Abstract:
Biodiesel from waste cooking oil (WCO) is an environment friendly
renewable energy source. Generally, NaOH or KOH are used as catalysts to
produce biodiesel from vegetable oil via transesterification reaction.
Although, these homogeneous catalysts have high catalytic activity they have
certain drawbacks such as difficulty in catalyst separation, high soap
formation and requirement of large amount of water to wash biodiesel product.
Alternatively, CaO has been used as catalyst for this reaction but its efficiency
is poor. Coral rubbles are abundantly found in southern coast of Sri Lanka and
calcinating them to 900 ⁰C yield CaO rich coral rubble catalyst (CRC). In this
research, the catalytic performance of CRCs against the transesterification
reaction to produce biodiesel and its improved efficiency by incorporating rice
husk silica was tested. Rice husk contains around 20% of biogenic silica.

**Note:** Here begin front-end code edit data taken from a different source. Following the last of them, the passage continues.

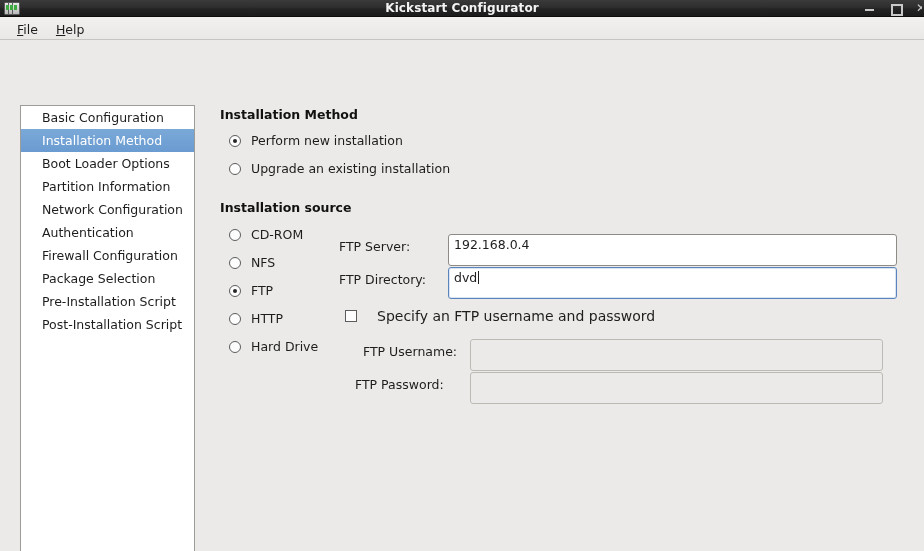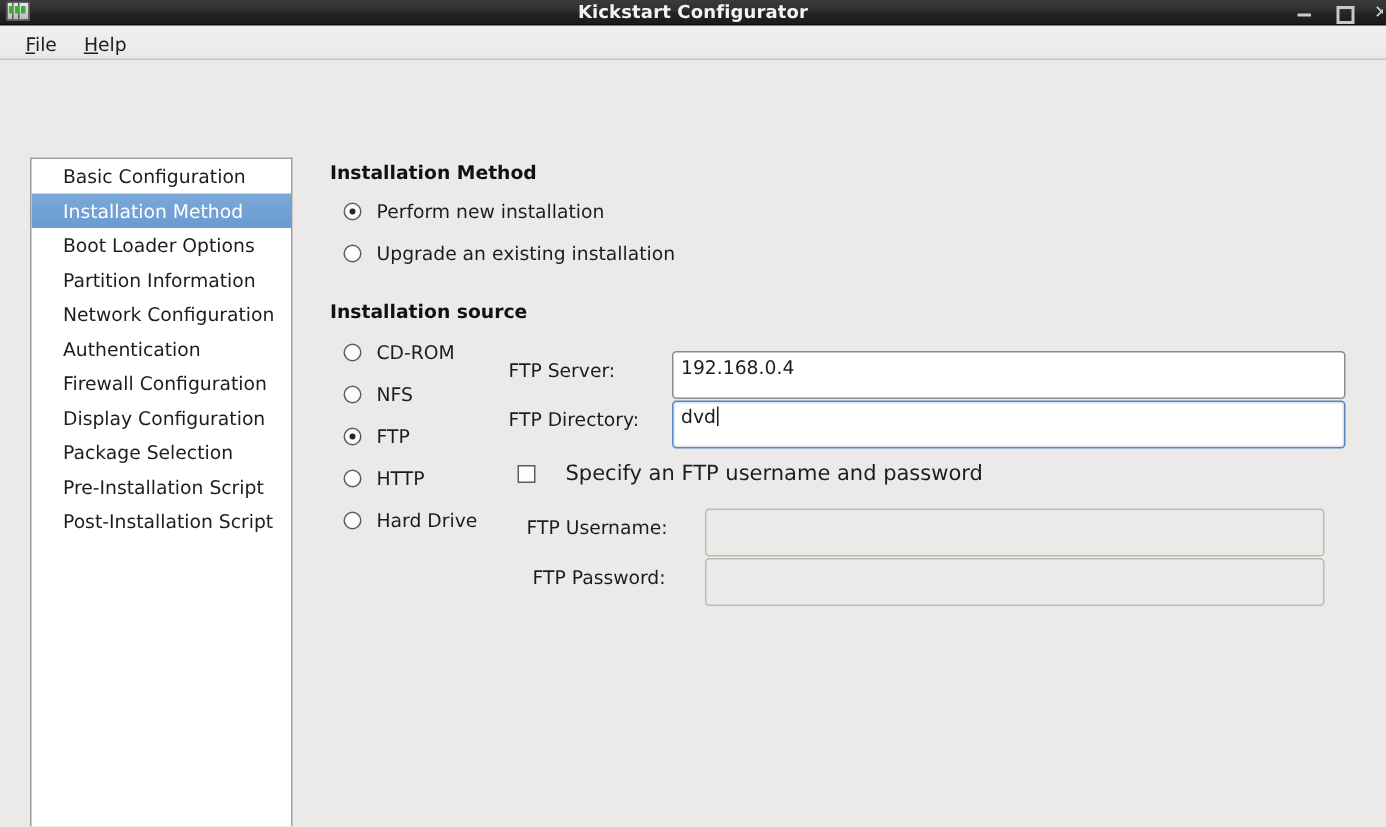--- a/index.html
+++ b/index.html
@@ -17,21 +17,21 @@
     -webkit-font-smoothing: antialiased;
   }
 
   
   .titlebar {
     position: relative;
     height: 16px;
     background: linear-gradient(to bottom, #3a3a3a 0%, #2e2e2e 45%, #242424 55%, #1b1b1b 100%);
     border-bottom: 1px solid #0d0d0d;
     display: flex;
-    align-items: flex-start;
+    align-items: center;
   }
   .title-icon {
     width: 14px;
     height: 14px;
     margin-left: 4px;
     position: relative;
     flex: 0 0 auto;
   }
   .title-icon .disc {
     position: absolute;
@@ -294,21 +294,20 @@
 <div class="workspace">
 
   <div class="sidebar-list">
     <div class="side-item">Basic Configuration</div>
     <div class="side-item selected">Installation Method</div>
     <div class="side-item">Boot Loader Options</div>
     <div class="side-item">Partition Information</div>
     <div class="side-item">Network Configuration</div>
     <div class="side-item">Authentication</div>
     <div class="side-item">Firewall Configuration</div>
-    <div class="side-item">Display Configuration</div>
     <div class="side-item">Package Selection</div>
     <div class="side-item">Pre-Installation Script</div>
     <div class="side-item">Post-Installation Script</div>
   </div>
 
   <div class="pane">
 
     <div class="section-title" style="left:25px; top:67px;">Installation Method</div>
 
     <div class="radio-row" style="left:34px; top:93px;">
@@ -348,20 +347,20 @@
     <div class="textfield" style="left:253px; top:194px; width:449px;">192.168.0.4</div>
 
     <div class="field-label" style="left:144px; top:232px;">FTP Directory:</div>
     <div class="textfield focused" style="left:253px; top:227px; width:449px;"><span>dvd</span><span class="caret"></span></div>
 
     <div class="check-row" style="left:150px; top:268px;">
       <span class="checkbox"></span>
       <span class="check-label">Specify an FTP username and password</span>
     </div>
 
-    <div class="field-label" style="left:156px; top:304px;">FTP Username:</div>
+    <div class="field-label" style="left:168px; top:304px;">FTP Username:</div>
     <div class="textfield disabled" style="left:275px; top:299px; width:413px;"></div>
 
     <div class="field-label" style="left:160px; top:337px;">FTP Password:</div>
     <div class="textfield disabled" style="left:275px; top:332px; width:413px;"></div>
 
   </div>
 </div>
 
 </body></html>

Therefore, initially, silica was extracted from pyrolyzed rice husk ash via
alkaline extraction. Subsequently, SiO2 was incorporated to the CRC via wet
impregnation. Catalytic efficiency of CRCs with different weight percentages
of silica was investigated. Accordingly, 20% wt silica loaded CRC showed the
highest catalytic performance. Optimum biodiesel yield was obtained at a
methanol to oil molar ratio of 18:1 and catalyst dosage of 8% wt at 60 ⁰C for
2 hrs. Catalyst reusability was tested for 5 runs and it has shown a significant
yield over 75%. Fourier transform infrared spectroscopic (FTIR) data revealed
the presence of Ca-O-Si bond in silica incorporated CRCs. pH, density, acid
value and saponification value of the produced biodiesel were tested and they
were within the accepted ASTM limits.